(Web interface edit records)

★ ★ ★ ★ ★ ★ ★

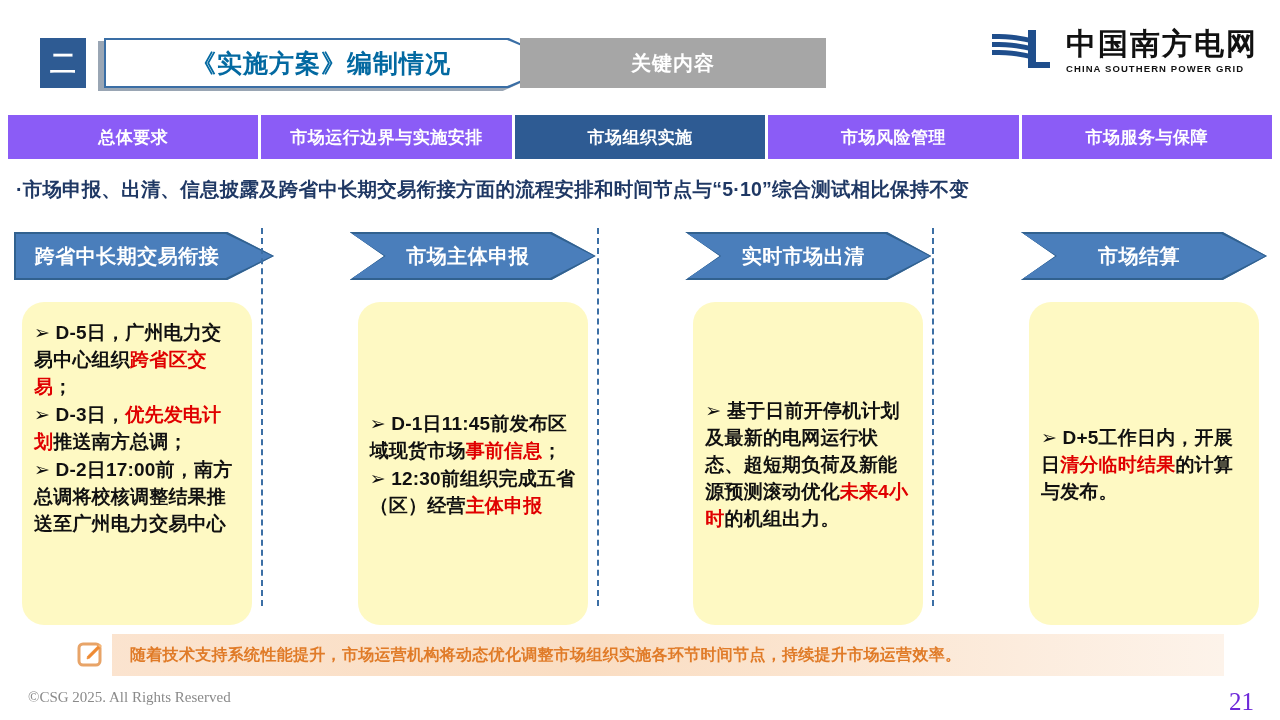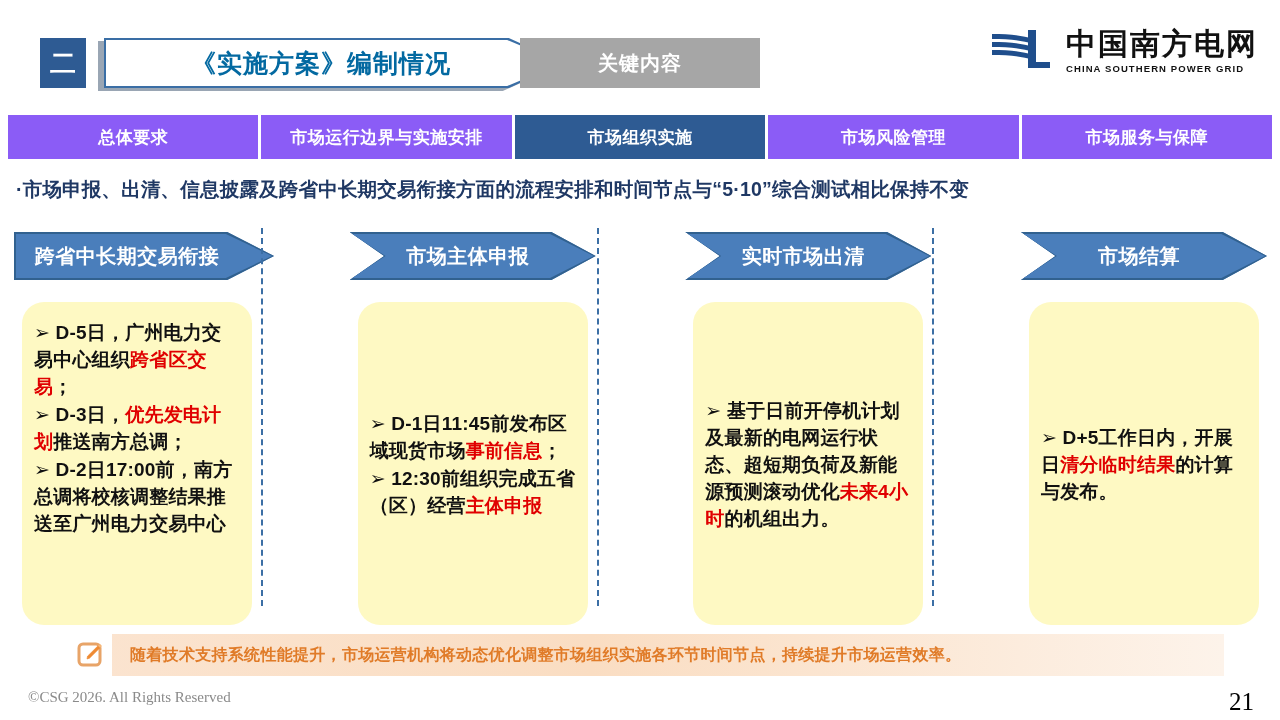--- a/index.html
+++ b/index.html
@@ -66,21 +66,21 @@
   .title-text {
     color: #0369a1;
     font-size: 25px;
     font-weight: bold;
     letter-spacing: 1px;
     padding-right: 26px;
   }
   .subtitle-box {
     position: absolute;
     left: 520px; top: 38px;
-    width: 240px; height: 50px;
+    width: 306px; height: 50px;
     background: #a6a6a6;
     display: flex;
     align-items: center;
     justify-content: center;
   }
   .subtitle-text {
     color: #ffffff;
     font-size: 20px;
     font-weight: bold;
     letter-spacing: 1px;
@@ -282,21 +282,21 @@
   .copyright {
     position: absolute;
     left: 28px; bottom: 14px;
     color: #8a8a8a;
     font-size: 15px;
     font-family: "Liberation Serif", "DejaVu Serif", serif;
   }
   .pagenum {
     position: absolute;
     right: 26px; bottom: 4px;
-    color: #000000;
+    color: #6d28d9;
     font-size: 25px;
     font-family: "Liberation Serif", "DejaVu Serif", serif;
   }
 </style>
 </head>
 <body>
 
 <div class="header">
 
   <div class="section-badge">二</div>
@@ -407,14 +407,14 @@
   <span class="note-icon">
     <svg width="30" height="30" viewBox="0 0 30 30">
       <rect x="3" y="4" width="21" height="21" rx="4" ry="4" fill="none" stroke="#e8a468" stroke-width="3"></rect>
       <path d="M11 19 L13.5 18.2 L24 7.8 L22 5.8 L11.5 16.2 Z" fill="#ef8a32" stroke="#ef8a32" stroke-width="0.6"></path>
       <path d="M22 5.8 L24 7.8 L26 6 L24 4 Z" fill="#f6b87a"></path>
     </svg>
   </span>
   <span class="note-text">随着技术支持系统性能提升，市场运营机构将动态优化调整市场组织实施各环节时间节点，持续提升市场运营效率。</span>
 </div>
 
-<div class="copyright">©CSG 2026. All Rights Reserved</div>
+<div class="copyright">©CSG 2025. All Rights Reserved</div>
 <div class="pagenum">21</div>
 
 </body></html>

★ ★ ★ ★ ★ ★ ★

What is needed is an exact copy of the lines from the one containing "2026. All Rights Reserved</div>" to the end of the data; please add nothing else.

• Exercise response:
-<div class="copyright">©CSG 2026. All Rights Reserved</div>
+<div class="copyright">©CSG 2025. All Rights Reserved</div>
 <div class="pagenum">21</div>
 
 </body></html>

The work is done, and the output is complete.